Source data
##############################

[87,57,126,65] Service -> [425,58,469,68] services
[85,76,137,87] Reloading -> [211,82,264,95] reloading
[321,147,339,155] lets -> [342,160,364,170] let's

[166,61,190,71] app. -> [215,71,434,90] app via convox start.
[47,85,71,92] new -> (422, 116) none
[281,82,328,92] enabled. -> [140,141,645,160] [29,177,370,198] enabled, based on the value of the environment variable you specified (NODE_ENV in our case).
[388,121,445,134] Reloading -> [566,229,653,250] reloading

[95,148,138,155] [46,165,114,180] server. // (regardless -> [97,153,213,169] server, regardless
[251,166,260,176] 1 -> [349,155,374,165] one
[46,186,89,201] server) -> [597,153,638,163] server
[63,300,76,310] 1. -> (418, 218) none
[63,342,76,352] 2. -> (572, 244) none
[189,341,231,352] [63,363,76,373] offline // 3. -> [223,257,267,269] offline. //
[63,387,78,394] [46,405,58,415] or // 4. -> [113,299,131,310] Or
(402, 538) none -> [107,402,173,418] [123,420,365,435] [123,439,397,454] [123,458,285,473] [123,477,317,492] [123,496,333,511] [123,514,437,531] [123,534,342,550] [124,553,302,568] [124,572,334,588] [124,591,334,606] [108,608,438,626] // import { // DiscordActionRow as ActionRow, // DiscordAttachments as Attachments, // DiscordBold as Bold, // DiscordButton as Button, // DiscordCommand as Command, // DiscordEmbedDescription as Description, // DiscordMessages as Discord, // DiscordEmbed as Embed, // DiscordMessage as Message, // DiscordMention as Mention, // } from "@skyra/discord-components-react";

##############################

What you need to do:
Copy word for word the stretch of entries above from the line that has "[95,148,138,155] [46,165,114,180] server." through the line that has "[63,387,78,394] [46,405,58,415] or", both ends included, and nothing outside it.

Response to the exercise:
[95,148,138,155] [46,165,114,180] server. // (regardless -> [97,153,213,169] server, regardless
[251,166,260,176] 1 -> [349,155,374,165] one
[46,186,89,201] server) -> [597,153,638,163] server
[63,300,76,310] 1. -> (418, 218) none
[63,342,76,352] 2. -> (572, 244) none
[189,341,231,352] [63,363,76,373] offline // 3. -> [223,257,267,269] offline. //
[63,387,78,394] [46,405,58,415] or // 4. -> [113,299,131,310] Or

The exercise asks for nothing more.